Unless you're unlucky.
Sometimes this division doesn't work. The problem might be, for example, that the problem only exhibits itself in the second half of the program, but is actually caused by something that happens in the first half. This can be hard to find, since everything in the first half looks to be in order.
Don't guess, don't assume, watch what's really happening
A common problem in debugging is for the programmer to act based on their mental model of what's happening. They think they know what's going on, and then they do things based on that. This is dangerous: the map is not the terrain, and the main reason for bugs is the difference between the programmer's mental model and reality.
When you're in debugging mode, you should ignore your mental model, and look at what the code actually does. This is difficult to do, but it is usually required to find the bug.
Debuggers versus logging/print statements
There are two kinds of programmers: those who use debuggers, those who use logging or print statements, those who can count, and those who use whatever tool is best for the situation.
A debugger is a tool that looks at a running program and lets you control the execution, and examine (and sometimes alter) the internal state of the program. In other words, it lets you run a program, stop it at any point, and look at the values of variables at the point. See our recent article on gdb for an example. The more advanced a debugger is, the more ways it provides for this basic task. For example, the stopping points (breakpoints) may be condition: the program will only stop if an expression using values from the program being debugged is true.
The other common approach is to put statements in the programming being executed to print out the values, either to the screen, or a log file of some sort.
Both approaches are valuable, and you should learn to use both.

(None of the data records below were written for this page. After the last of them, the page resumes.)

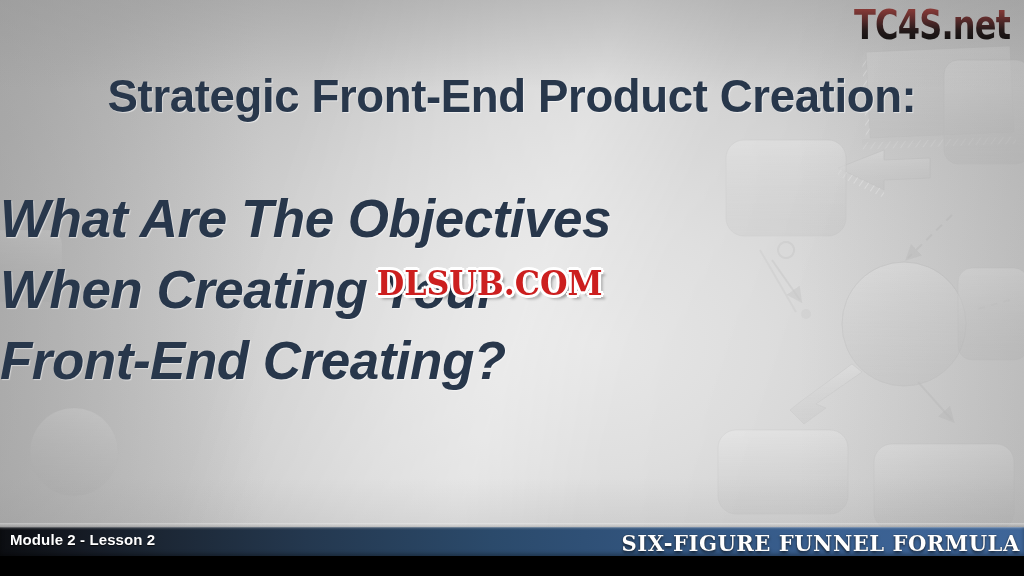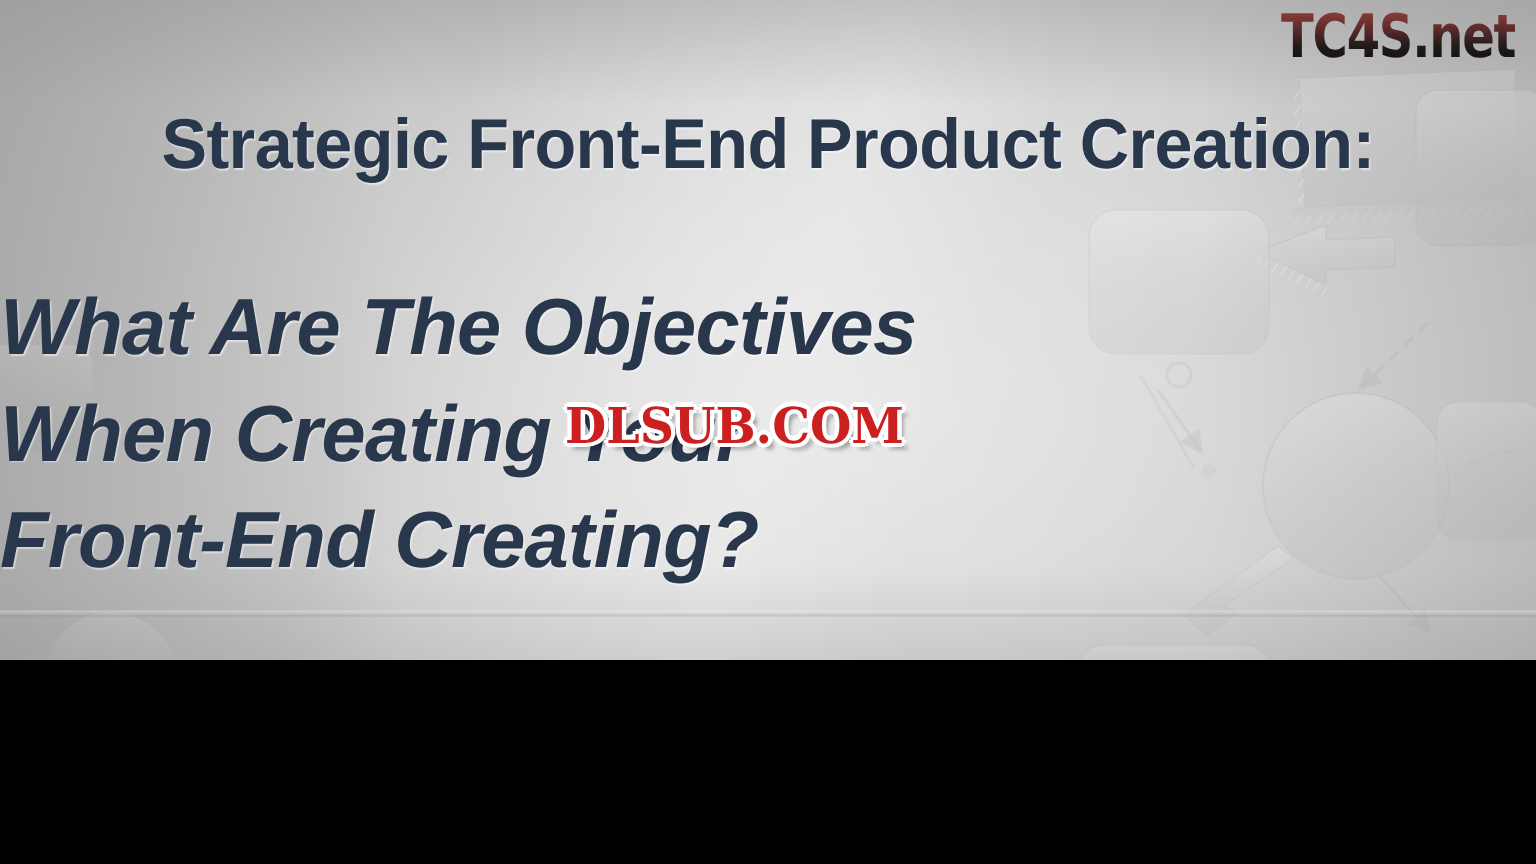--- a/index.html
+++ b/index.html
@@ -10,7 +10,7 @@
   #slide {
     position: relative;
     width: 1024px;
-    height: 440px;
+    height: 556px;
     overflow: hidden;
     font-family: "Liberation Sans", sans-serif;
     background: #bef264;

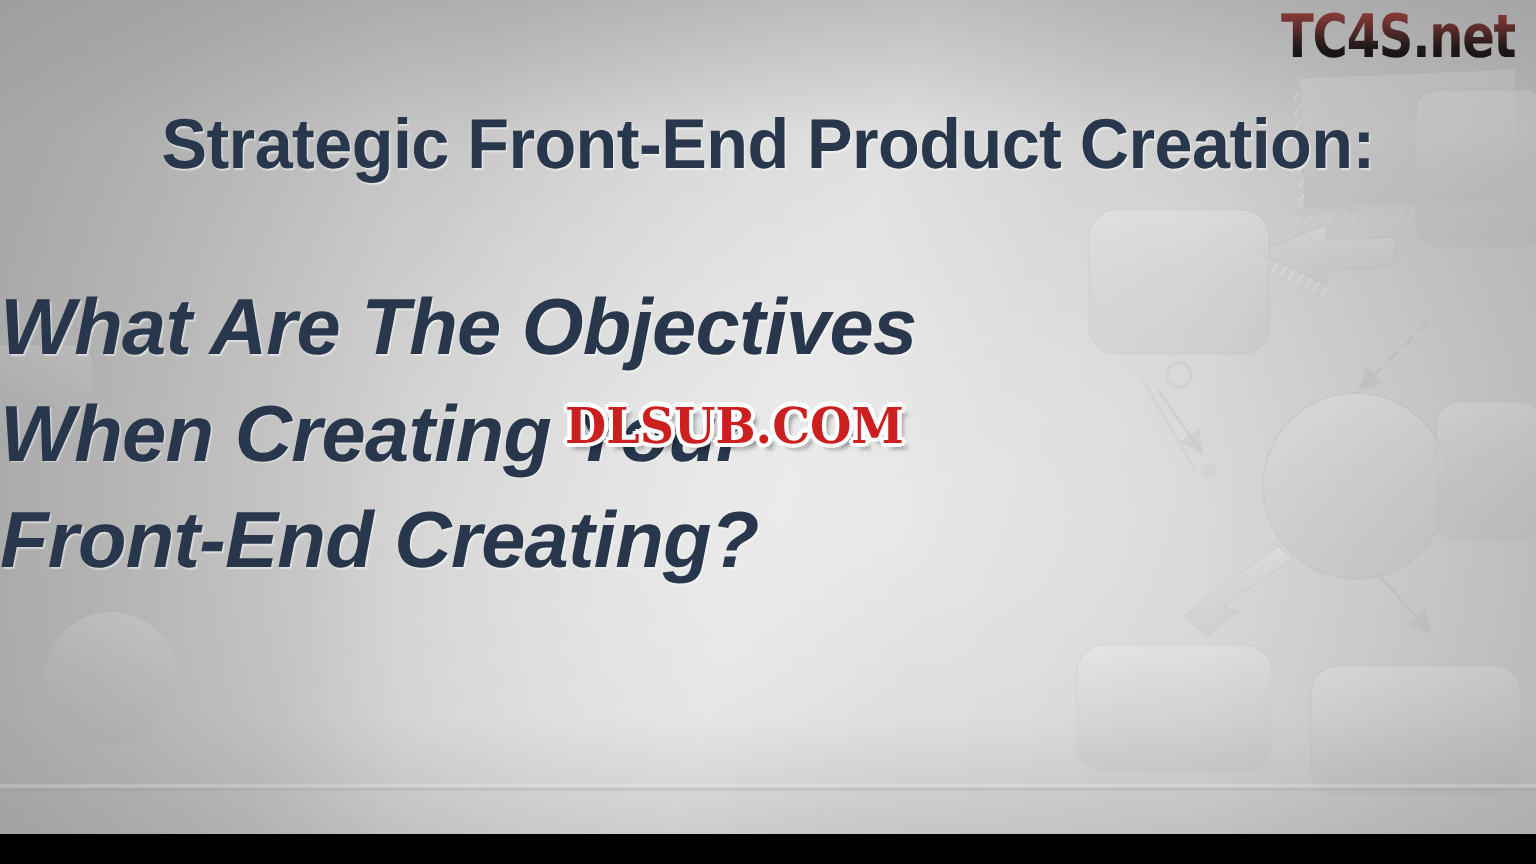--- a/index.html
+++ b/index.html
@@ -276,6 +276,10 @@
   <div class="wm-dlsub">DLSUB.COM</div>
 
   <div class="footer-top-edge"></div>
+  <div class="footer">
+    <div class="footer-left">Module 2 - Lesson 2</div>
+    <div class="footer-brand">SIX-FIGURE FUNNEL FORMULA</div>
+  </div>
 
 </div>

A debugger can be very efficient for zeroing on a problem, when you know how to reproduce it and need to find out what's happening. Log files are especially useful for long-running programs, and for analysing problems from production runs. Debuggers are the tool of choice when modifying the program is difficult or impossible. Log files are the right thing when running a program under a debugger isn't possible, or if the debugger would make the program run too slowly to be useable. Sometimes a combination works best.
Don't change the software more than you have to
When debugging a program, you should keep the changes you make down to as few as possible. Any change you make may affect the program in surprising ways. You should avoid the temptation of fixing even simple things, such as typos in comments, just in case. If nothing else, getting deep into a stack of changes will distract you from the task at hand (queue your yaks, don't stack them). Instead, make notes anything you want to fix so you can get back to them later.
If you make a change, and it doesn't help you get closer to the problem, undo it.
Keep an audit trail
The human short-term memory is about seven items large. That's not a lot. A debugging session may easily overflow that. You should keep an audit trail so you remember everything you've done, anything you've tried, and what the result was. Did you do a test run with the volume set to 11 or did you just think it would be a good thing to do?
An electronic journal is very useful for this. Copy-pasting code snippets, log files, screenshots, etc, is helpful. This becomes especially important if a debugging session takes days or weeks, since in that case it is guaranteed you will forget most of what you've done. (See the Obnam journal snippet for an example.)
Further, any changes to the code you make, you should commit into a version control system, using as tiny commits as you can. Make a new branch, where you can safely make any changes you want. Make several, if need be.
If you can't reproduce a problem, this can itself be valuable information. Find the differences between your system and the system where the problem shows up, and eliminate them one by one.